::: Available records :::

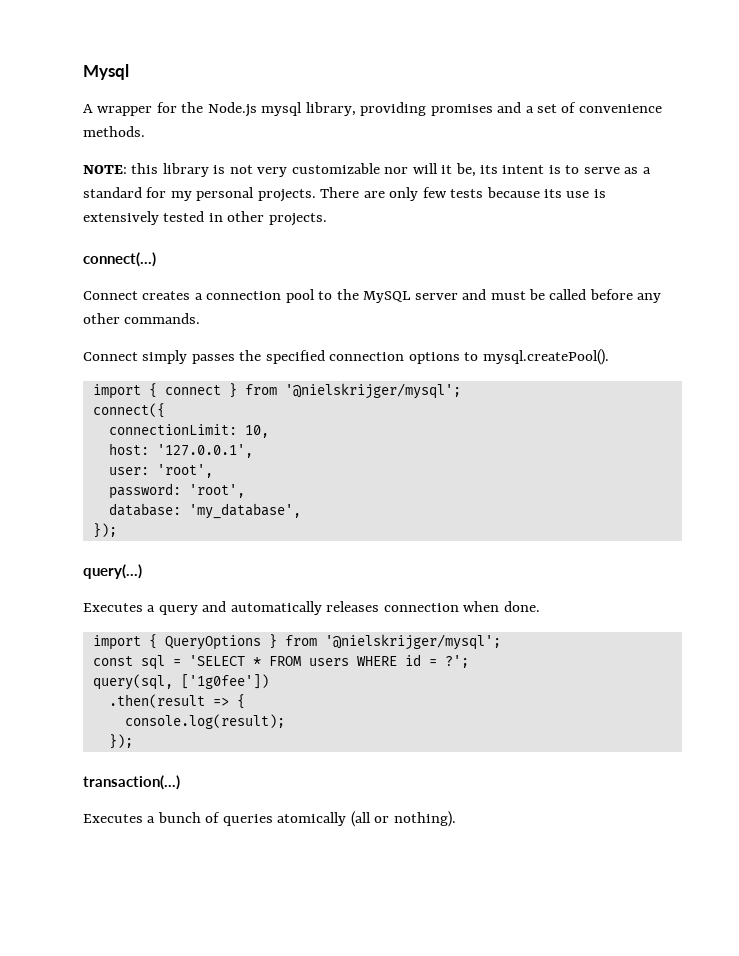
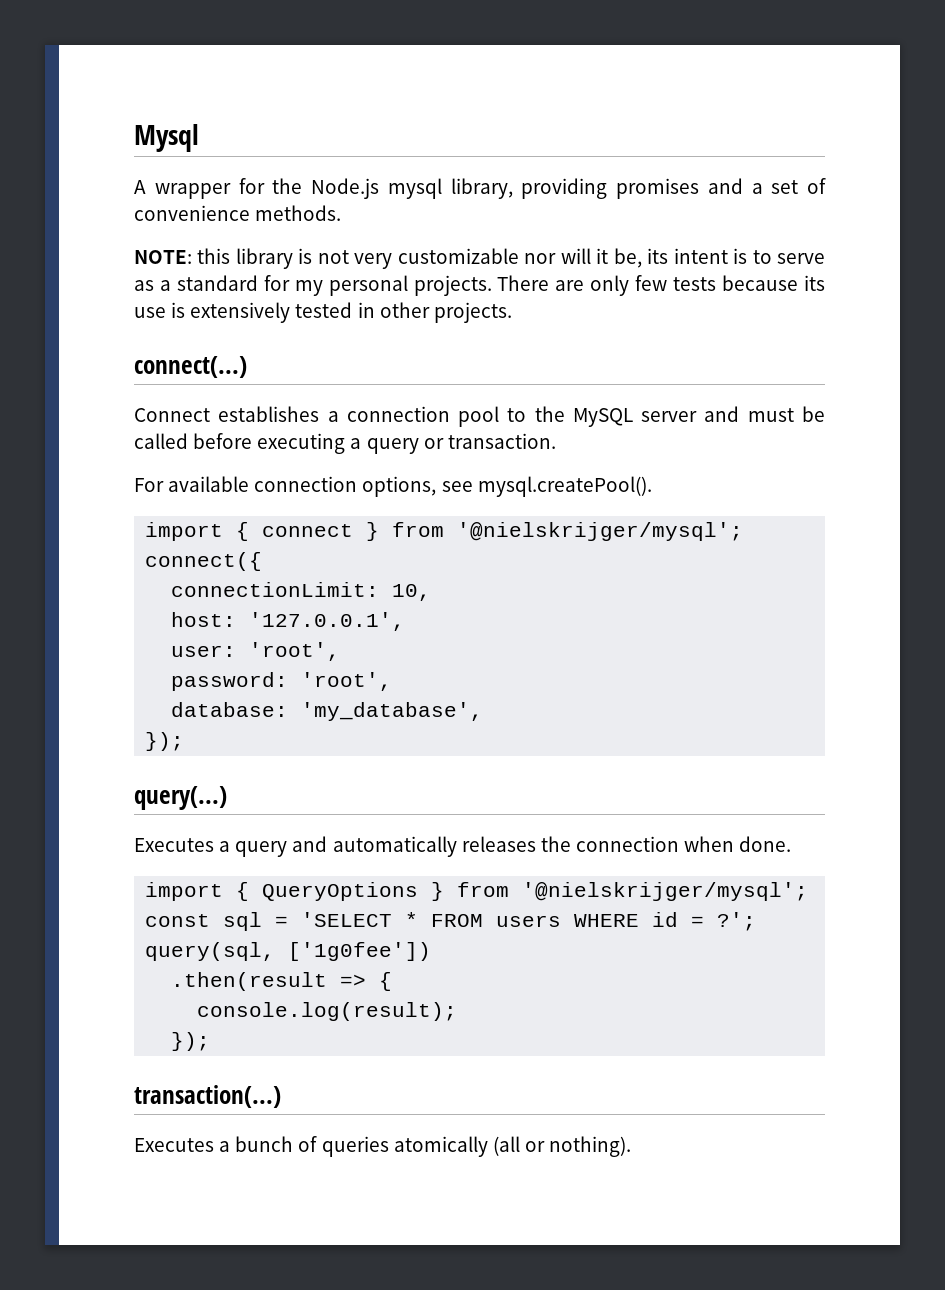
- Connect creates a connection pool to the MySQL server and must be called before any other commands.
- Connect simply passes the specified connection options to mysql.createPool().
+ Connect establishes a connection pool to the MySQL server and must be called before executing a query or transaction.
+ For available connection options, see mysql.createPool().
- Executes a query and automatically releases connection when done.
+ Executes a query and automatically releases the connection when done.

:::

**What to produce:** What you return must match the records letter for letter, except that the pictures stay out.

**Answer to the exercise:**
- Connect creates a connection pool to the MySQL server and must be called before any other commands.
- Connect simply passes the specified connection options to mysql.createPool().
+ Connect establishes a connection pool to the MySQL server and must be called before executing a query or transaction.
+ For available connection options, see mysql.createPool().
- Executes a query and automatically releases connection when done.
+ Executes a query and automatically releases the connection when done.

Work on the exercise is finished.